[WHAT YOU HAVE TO DO]
Your task is to write out every line of the data exactly. Drop the pictures.
##### DATASET
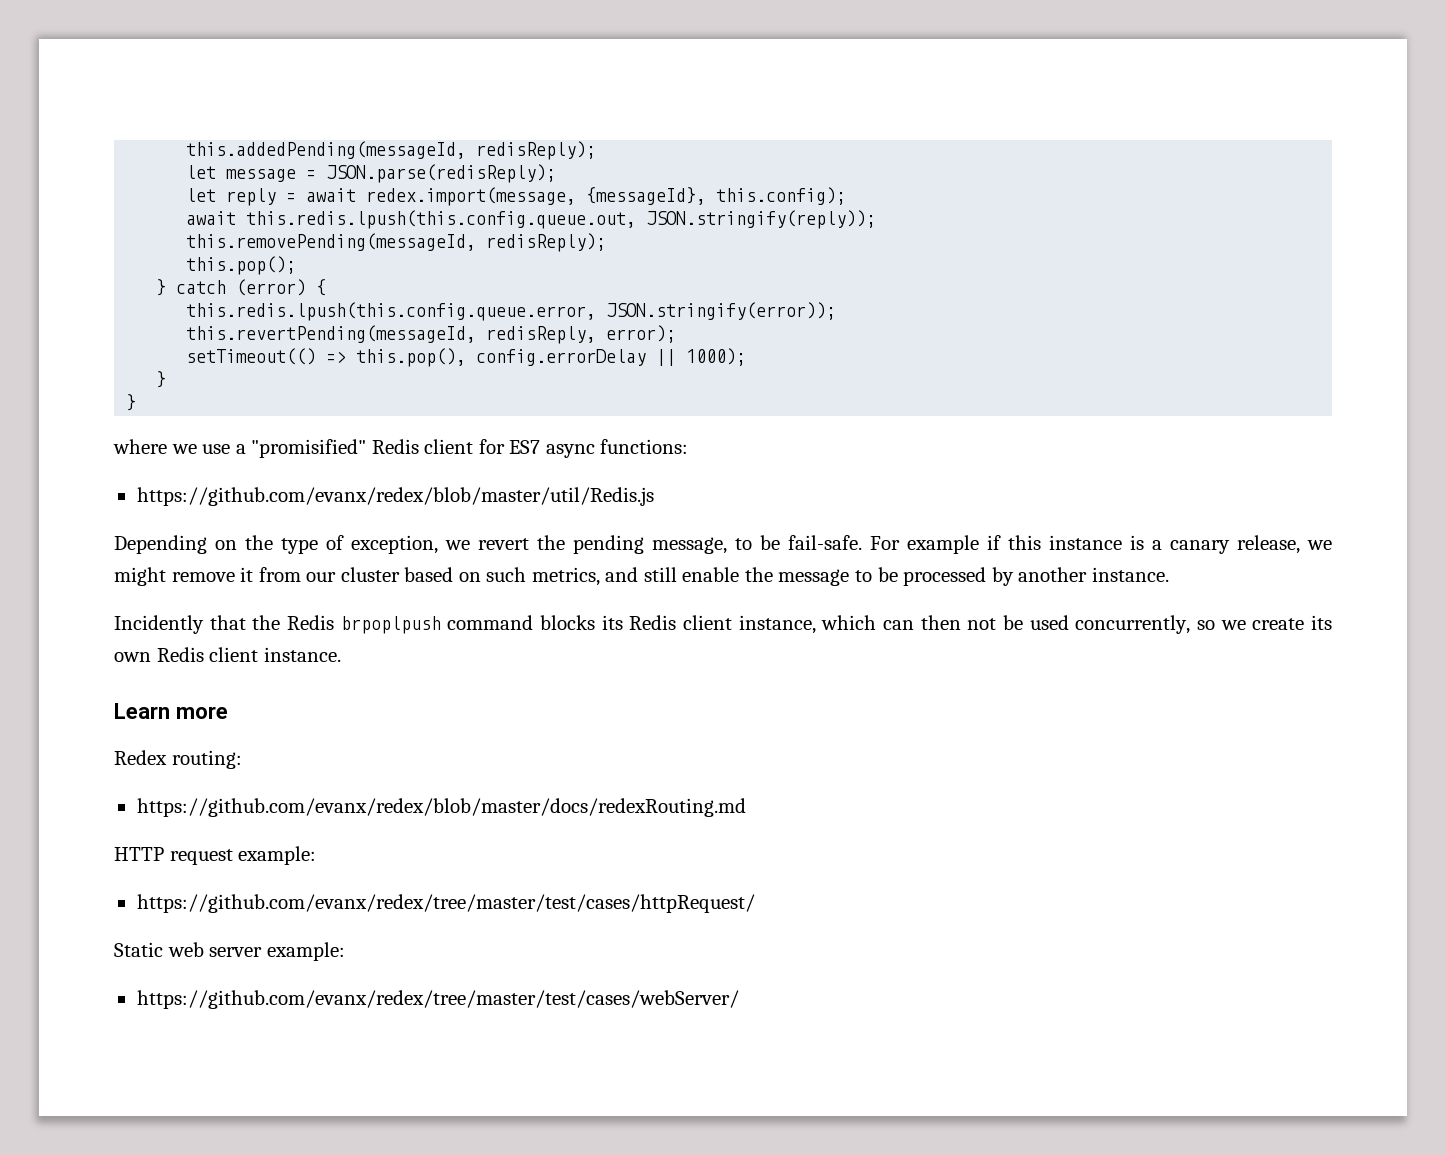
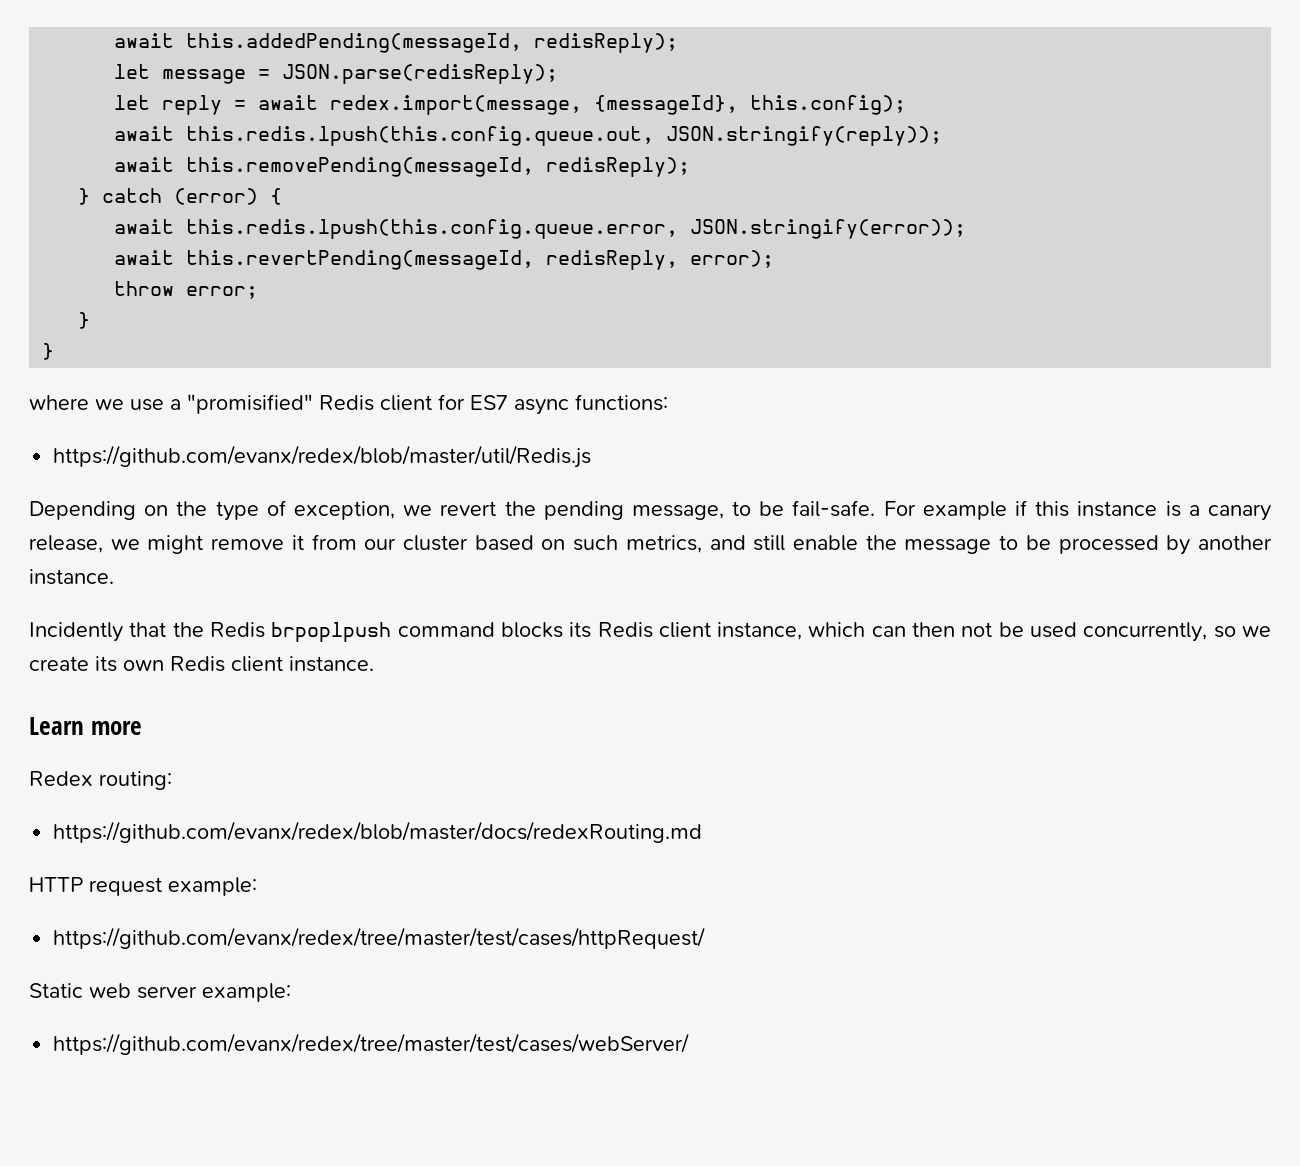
- this.addedPending(messageId, redisReply);
+ await this.addedPending(messageId, redisReply);
- this.removePending(messageId, redisReply);
+ await this.removePending(messageId, redisReply);
- this.pop();
- this.redis.lpush(this.config.queue.error, JSON.stringify(error));
+ await this.redis.lpush(this.config.queue.error, JSON.stringify(error));
- this.revertPending(messageId, redisReply, error);
+ await this.revertPending(messageId, redisReply, error);
- setTimeout(() => this.pop(), config.errorDelay || 1000);
+ throw error;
##########
[REPLY TO THE TASK]
- this.addedPending(messageId, redisReply);
+ await this.addedPending(messageId, redisReply);
- this.removePending(messageId, redisReply);
+ await this.removePending(messageId, redisReply);
- this.pop();
- this.redis.lpush(this.config.queue.error, JSON.stringify(error));
+ await this.redis.lpush(this.config.queue.error, JSON.stringify(error));
- this.revertPending(messageId, redisReply, error);
+ await this.revertPending(messageId, redisReply, error);
- setTimeout(() => this.pop(), config.errorDelay || 1000);
+ throw error;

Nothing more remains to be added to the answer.